[Given records]
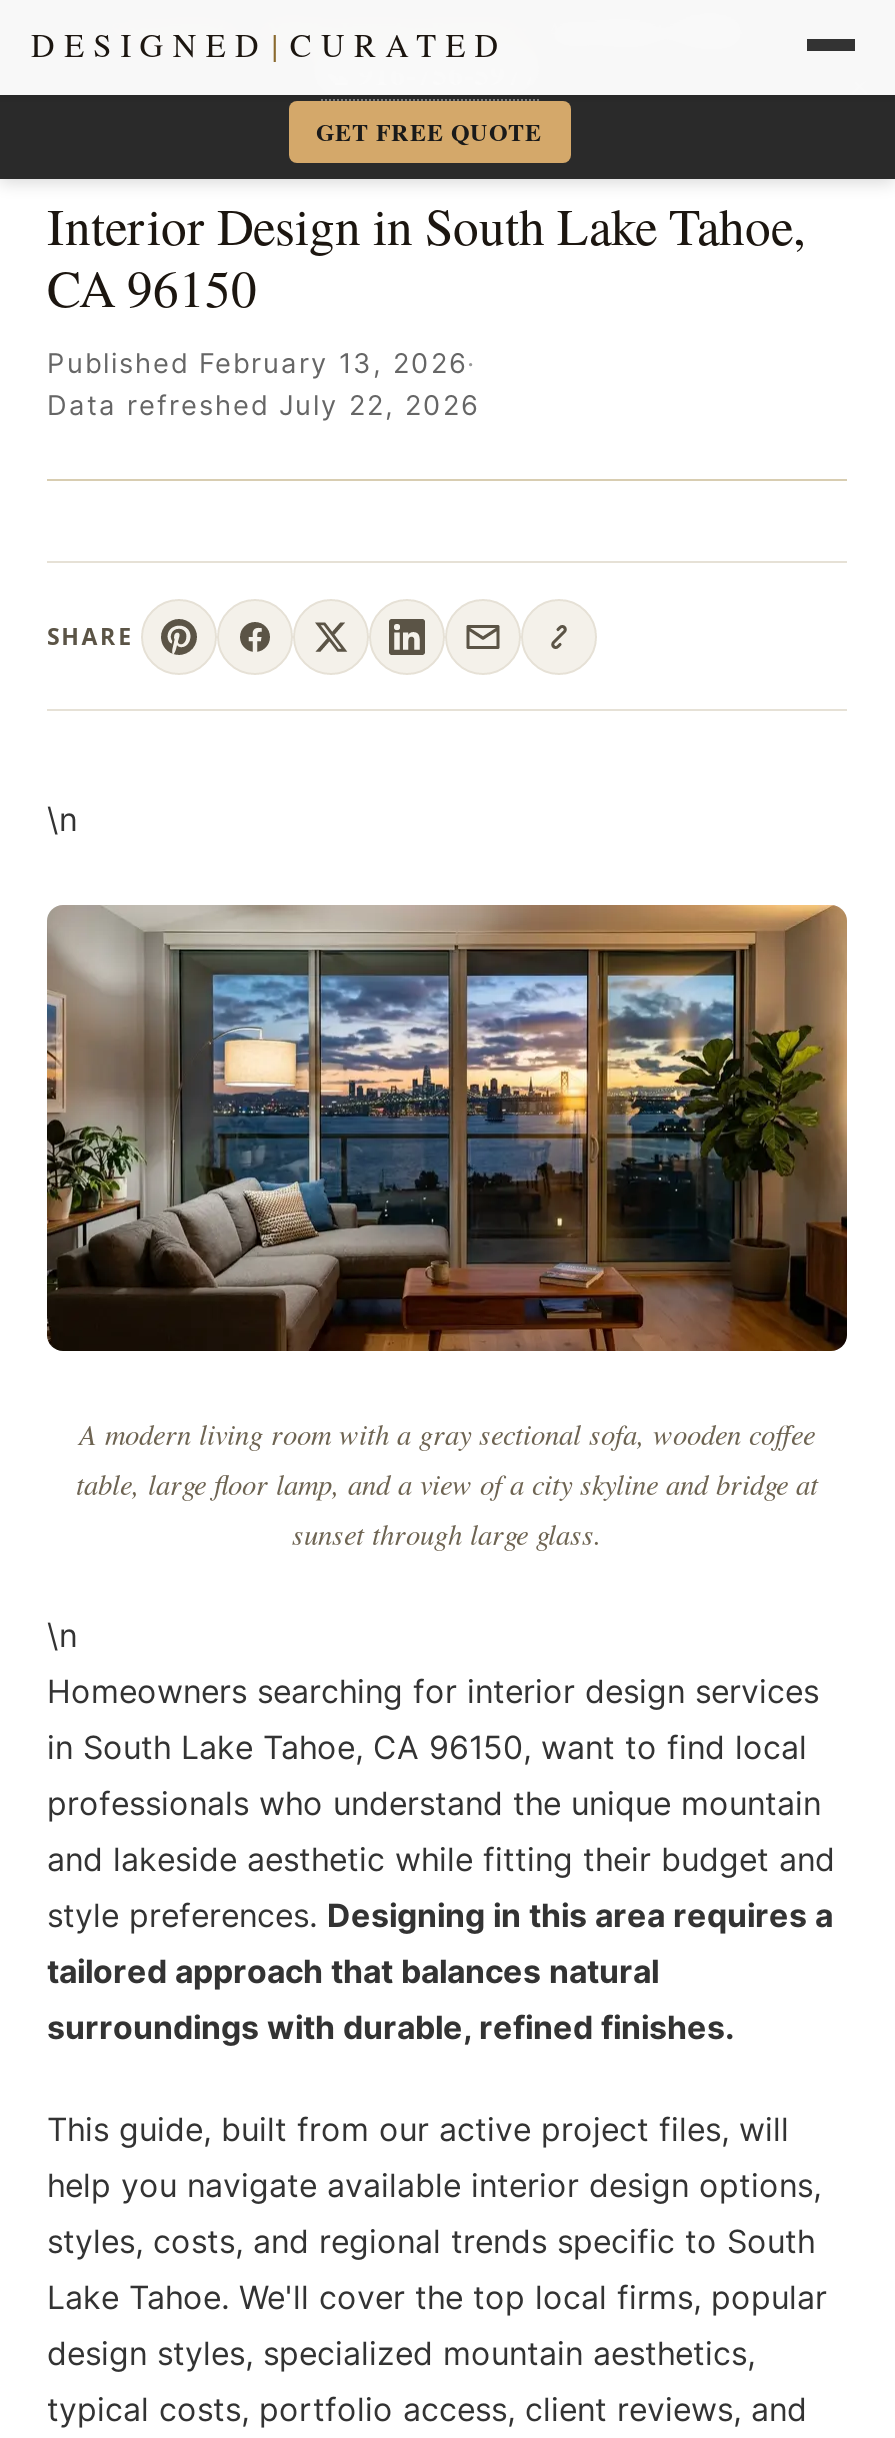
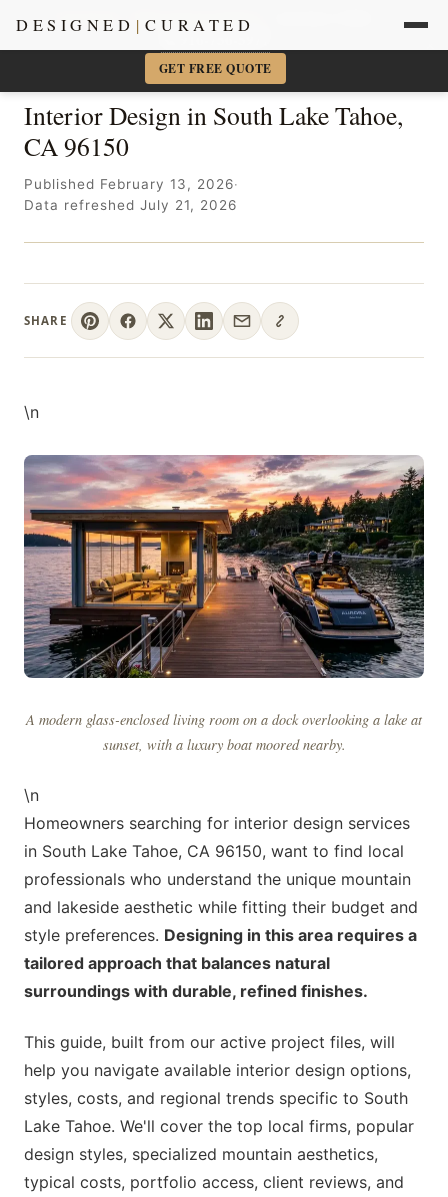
- Data refreshed July 22, 2026
+ Data refreshed July 21, 2026

- [image]
- A modern living room with a gray sectional sofa, wooden coffee
- table, large floor lamp, and a view of a city skyline and bridge at
- sunset through large glass.
+ [image]
+ A modern glass-enclosed living room on a dock overlooking a lake at
+ sunset, with a luxury boat moored nearby.
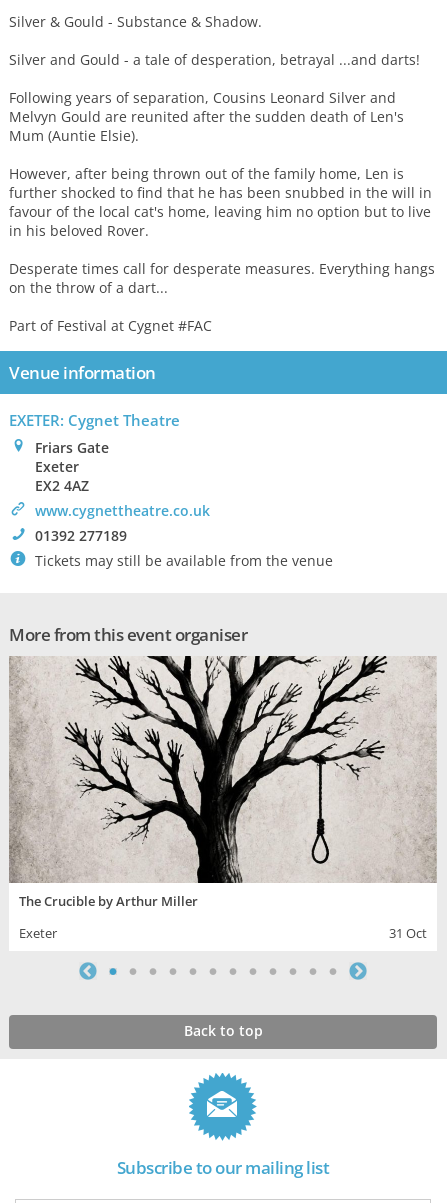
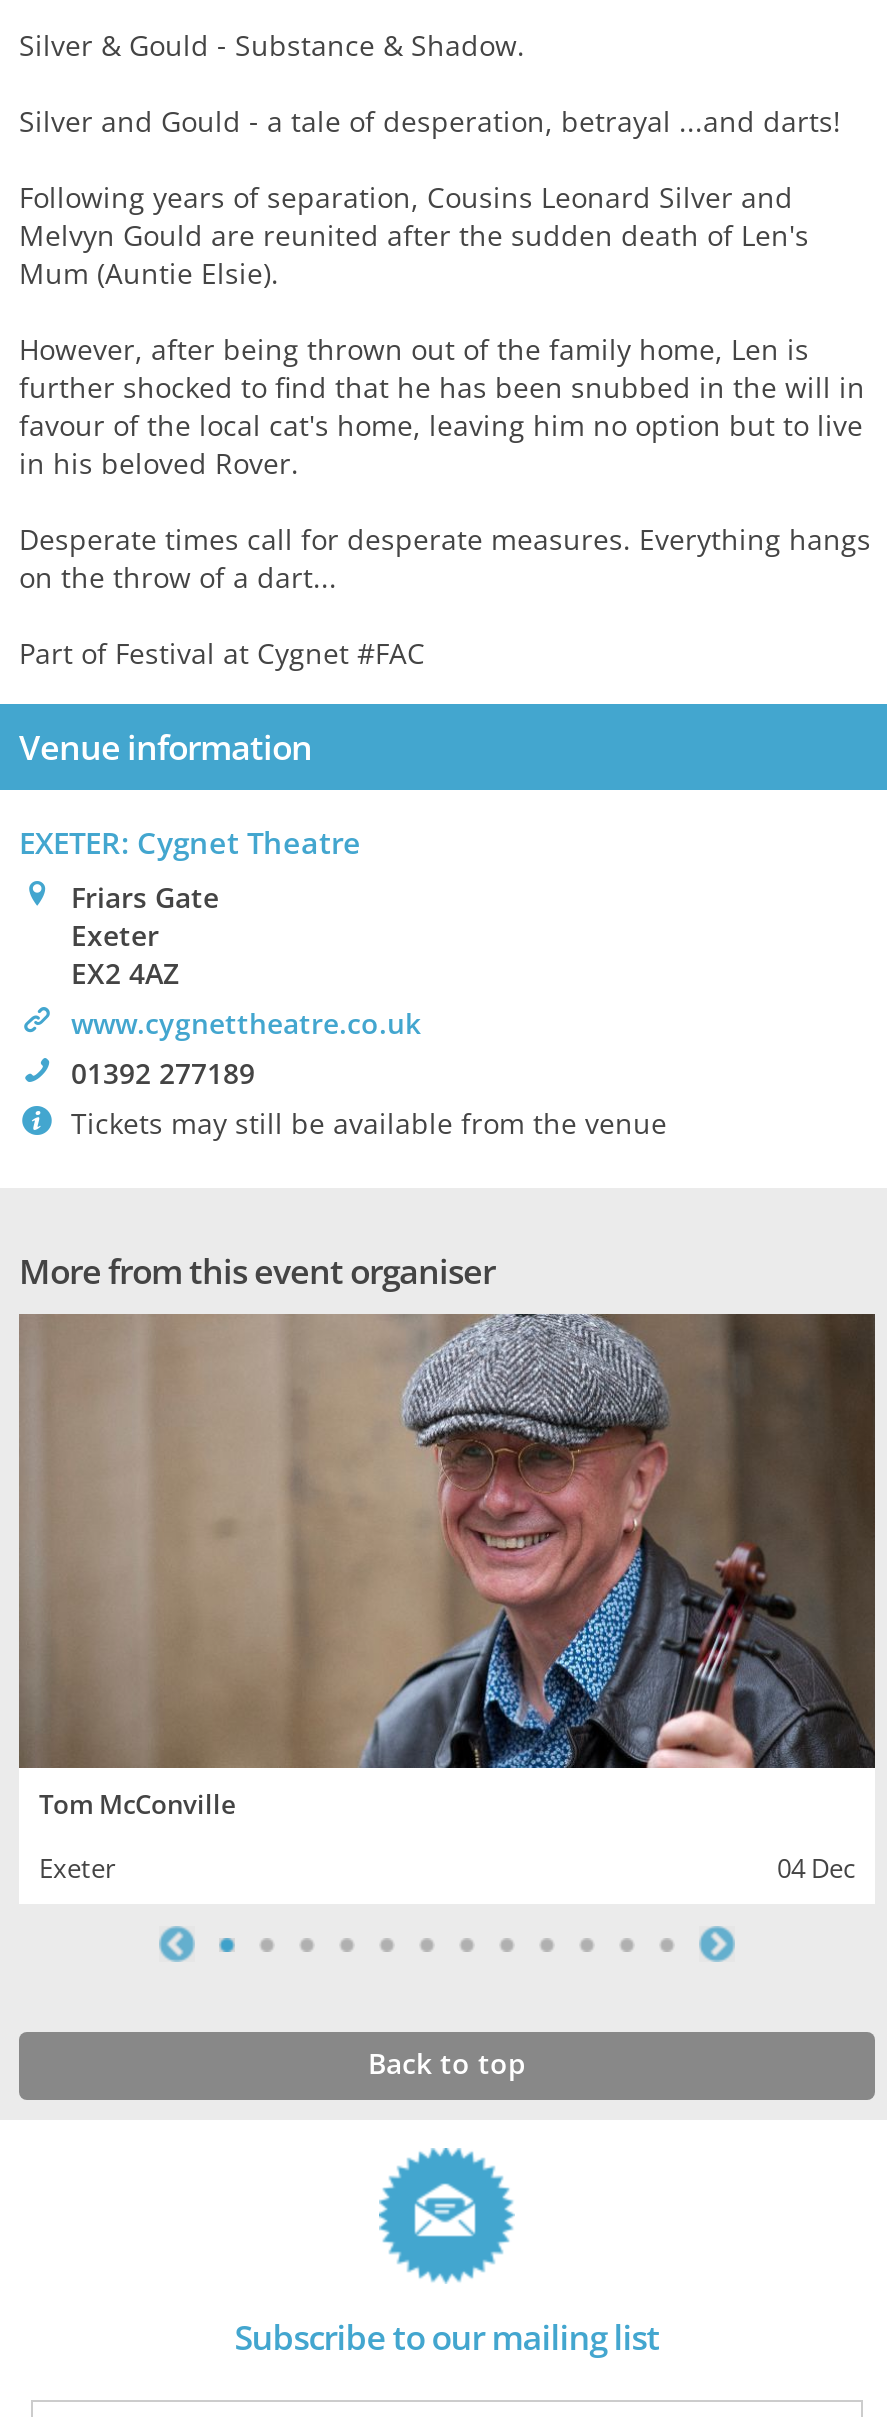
- [image]
- The Crucible by Arthur Miller
+ [image]
+ Tom McConville

- 31 Oct
+ 04 Dec
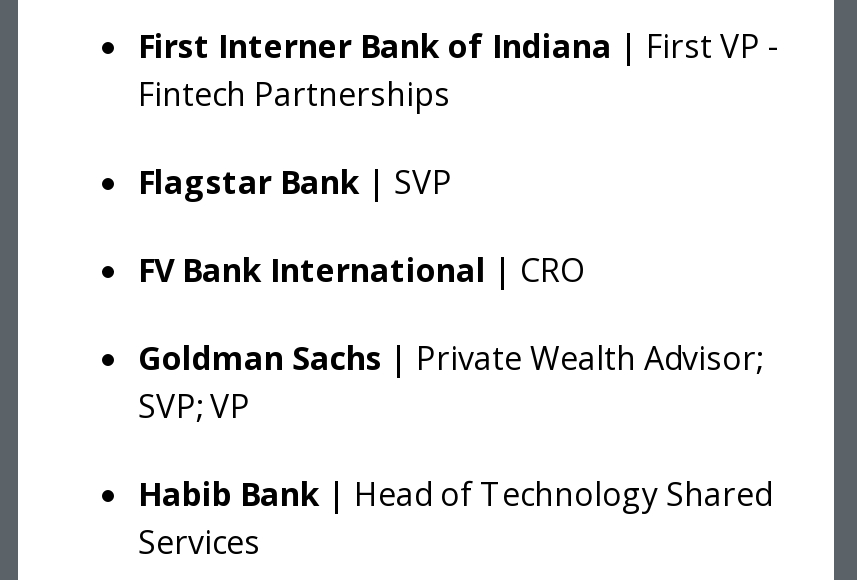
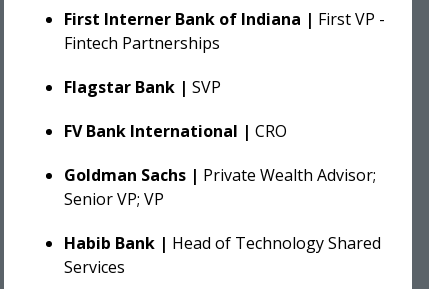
- SVP; VP
+ Senior VP; VP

[Aim of the exercise]
The response must contain each line above that holds the string "July".

[Expected answer]
- Data refreshed July 22, 2026
+ Data refreshed July 21, 2026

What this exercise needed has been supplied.